1. It'd be Cargo.lock

2. Debian, in particular, processes Cargo's output here and makes individual debs. So they've taken advantage of this to already know via their regular package manager tooling.

3. You wouldn't dive into and look through these by hand, you'd have it as a first-class concept. "Which packages use this package" should be table stakes for a package manager.

> Then what? Do I fork each one, bump the version, hope it doesn't break everything, and then push an emergency release!??!

The exact same thing you do in this current situation? It depends on what the issue is. Cargo isn't magic.

The point is just that "which libraries does the binary depend on" isn't a problem with actual tooling.

People already run tools like cargo-vet in CI to catch versions of packages that may have issues they care about.

> The exact same thing you do in this current situation? It depends on what the issue is. Cargo isn't magic.

False. In the current situation, you just release a new shared library that is used system-wide.

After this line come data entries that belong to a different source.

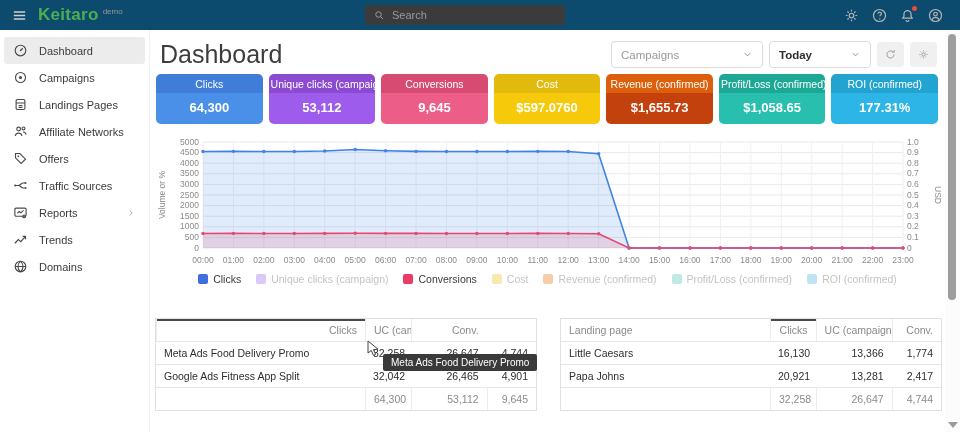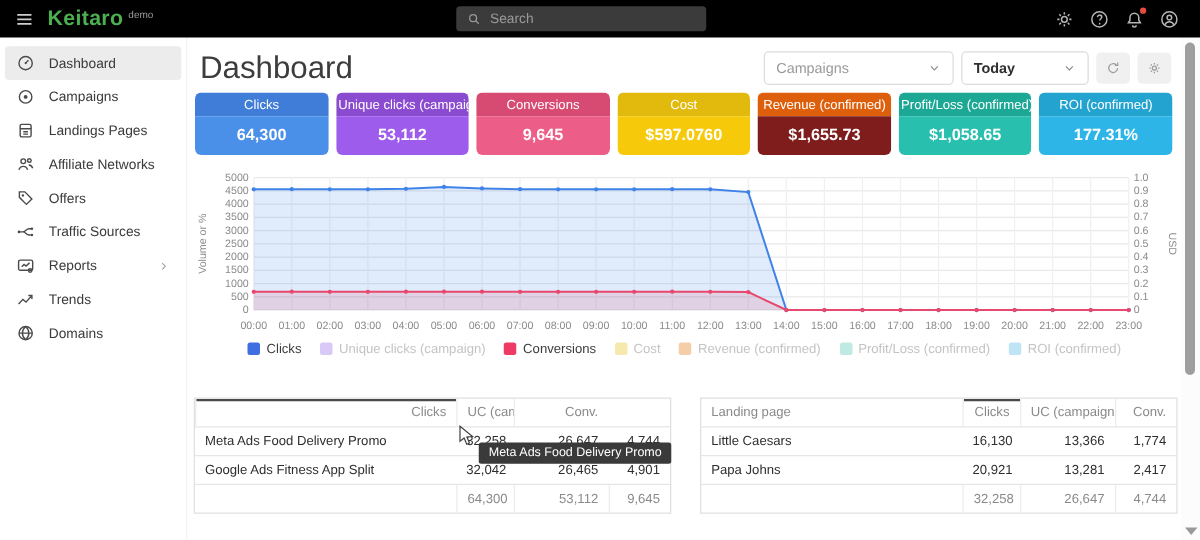--- a/index.html
+++ b/index.html
@@ -2,21 +2,21 @@
 <html><head>
 <meta charset="utf-8">
 <style>
   * { margin:0; padding:0; box-sizing:border-box; }
   html,body { width:960px; height:432px; }
   #app { position:relative; width:960px; height:432px; background:#fff;
          font-family:"Liberation Sans", sans-serif; overflow:hidden; }
 
   
   .topbar { position:absolute; top:0; left:0; width:960px; height:30px;
-            background:#000000; display:flex; align-items:center; z-index:20; }
+            background:#0c4a6e; display:flex; align-items:center; z-index:20; }
   .hamburger { width:30px; height:30px; display:flex; align-items:center; justify-content:center;
                color:#cfcfcf; cursor:pointer; margin-left:4px; }
   .hamburger svg { width:17px; height:17px; stroke:currentColor; stroke-width:2; fill:none; }
   .logo { color:#4caf50; font-size:17px; font-weight:bold; letter-spacing:.3px; margin-left:4px; }
   .logo-badge { color:#9a9a9a; font-size:8px; margin-left:4px; position:relative; top:-4px; }
   .search-box { position:absolute; left:365px; top:5px; width:200px; height:20px;
                 background:#3b3b3b; border-radius:3px; display:flex; align-items:center; padding:0 8px; }
   .search-box svg { width:12px; height:12px; stroke:#9a9a9a; stroke-width:2; fill:none; flex:none; }
   .search-box input { background:transparent; border:none; outline:none; color:#cfcfcf;
                       font-size:11px; margin-left:7px; width:100%; font-family:inherit; }
@@ -304,21 +304,21 @@
         <div class="card">
     <div class="card-label" style="background:#d74b73">Conversions</div>
     <div class="card-value" style="background:#ec5e87">9,645</div>
   </div>
         <div class="card">
     <div class="card-label" style="background:#e2ba0e">Cost</div>
     <div class="card-value" style="background:#f6ca0b">$597.0760</div>
   </div>
         <div class="card">
     <div class="card-label" style="background:#de5f0b">Revenue (confirmed)</div>
-    <div class="card-value" style="background:#7f1d1d">$1,655.73</div>
+    <div class="card-value" style="background:#c2410c">$1,655.73</div>
   </div>
         <div class="card">
     <div class="card-label" style="background:#1da895">Profit/Loss (confirmed)</div>
     <div class="card-value" style="background:#28bfae">$1,058.65</div>
   </div>
         <div class="card">
     <div class="card-label" style="background:#23a3d0">ROI (confirmed)</div>
     <div class="card-value" style="background:#2db5e7">177.31%</div>
   </div>
       </div>

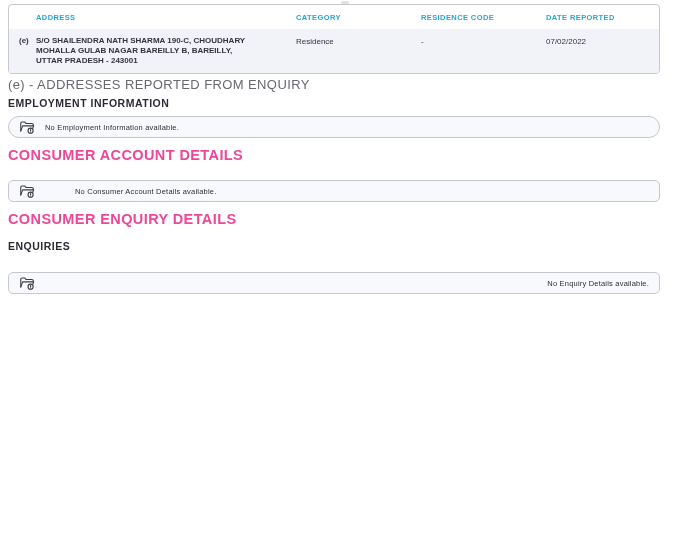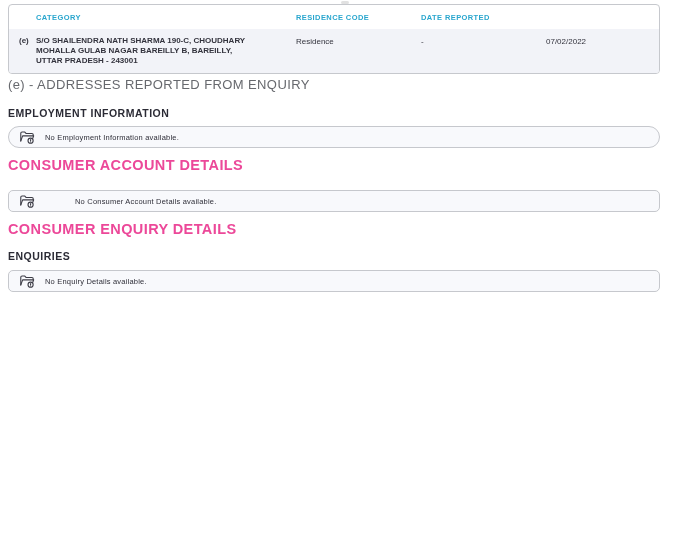--- a/index.html
+++ b/index.html
@@ -55,52 +55,53 @@
   .td-marker { color: #29a6ce; font-weight: bold; font-size: 7.5px; }
   .td-address { font-weight: bold; color: #2d2d38; max-width: 232px; padding-right: 14px; }
   .td-plain { padding-top: 1px; }
 
   .footnote {
     margin-top: 6px;
     font-size: 13px; line-height: 9px; letter-spacing: .4px;
     color: #67696e;
   }
 
-  .h-employment { margin-top: 18px; }
+  .h-employment { margin-top: 8px; }
 
   
   .empty-box {
     width: 652px; height: 22px;
     border: 1px solid #c6c8cd;
     border-radius: 5px;
     background: #f8f9fc;
     display: flex; align-items: center;
     padding: 0 10px; gap: 10px;
   }
   .box-1 { margin-top: 7px; border-radius: 11px; }
   .box-2 { margin-top: 16px; gap: 40px; }
-  .box-3 { margin-top: 8px; }
+  .box-3 { margin-top: 20px; justify-content: space-between; }
   .empty-box .msg { font-size: 7.5px; font-weight: 500; color: #2f2f39; letter-spacing: .2px; }
   .icon-wrap { display: inline-flex; width: 16px; height: 14px; flex: 0 0 auto; }
 
   .h-account { margin-top: 9px; }
   .h-enquiry { margin-top: 9px; }
   .h-enquiries { margin-top: 12px; }
 </style>
 </head>
 <body>
 
 <div class="clipped-fragment"></div>
 
 <div class="page">
 
 
   <div class="addr-table">
     <div class="t-grid t-head">
       <div class="th"></div>
+      <div class="th">ADDRESS</div>
       <div class="th">CATEGORY</div>
       <div class="th">RESIDENCE CODE</div>
       <div class="th">DATE REPORTED</div>
     </div>
     <div class="t-grid t-row">
       <div class="td td-marker">(e)</div>
       <div class="td td-address">S/O SHAILENDRA NATH SHARMA 190-C, CHOUDHARY MOHALLA GULAB NAGAR BAREILLY B, BAREILLY, UTTAR PRADESH - 243001</div>
       <div class="td td-plain">Residence</div>
       <div class="td td-plain">-</div>
       <div class="td td-plain">07/02/2022</div>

Okay, so the analogous situation here is that you release a new version of the library, and rebuild. Done.
Except that's not the case at all with Rust.
Except it is. The system package maintainers release a new build of the package in question and then you install it. There's not really anything else to do here. There's nothing special about Rust in this context, it would be exactly the same scenario on, for example, Musl libc based distros with any C application.
Fundamentally there is no difference. In practice Rust makes things a lot worse. It encourages the use of dependencies from random (i.e. published with cargo) sources without much quality control. It is really a supply chain disaster to happen. A problem like this would propagate much faster. Here the threat actor had to work hard to get his library updated in distributions and at each step there was a chance that this is detected. Now think about a Rust package automatically pulling in transitively 100s of crates. Sure, a distribution can later figure out what was affected and push upgrades to all the packages. But fundamentally, we should minimize dependencies and we should have quality control at each level (and ideally we should not run code at build time). Cargo goes into the full opposite direction. Rust got this wrong.
And Alpine Linux is largely a mistake.
Ok well have a nice day I guess.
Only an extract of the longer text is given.